(Records contained in a dataset)
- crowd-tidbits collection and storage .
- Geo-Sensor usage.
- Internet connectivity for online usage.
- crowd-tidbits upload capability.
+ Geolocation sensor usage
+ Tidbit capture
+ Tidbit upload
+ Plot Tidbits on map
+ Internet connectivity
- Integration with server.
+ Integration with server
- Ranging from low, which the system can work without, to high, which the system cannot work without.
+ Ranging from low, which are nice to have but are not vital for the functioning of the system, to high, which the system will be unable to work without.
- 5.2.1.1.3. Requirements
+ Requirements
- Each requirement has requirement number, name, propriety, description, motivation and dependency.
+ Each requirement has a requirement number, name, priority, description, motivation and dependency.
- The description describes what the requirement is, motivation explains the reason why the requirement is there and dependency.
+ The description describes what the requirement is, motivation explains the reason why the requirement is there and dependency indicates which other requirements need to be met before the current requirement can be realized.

*Work task*
Pull every line with the word "describes" from the data.

*Reply*
- The description describes what the requirement is, motivation explains the reason why the requirement is there and dependency.
+ The description describes what the requirement is, motivation explains the reason why the requirement is there and dependency indicates which other requirements need to be met before the current requirement can be realized.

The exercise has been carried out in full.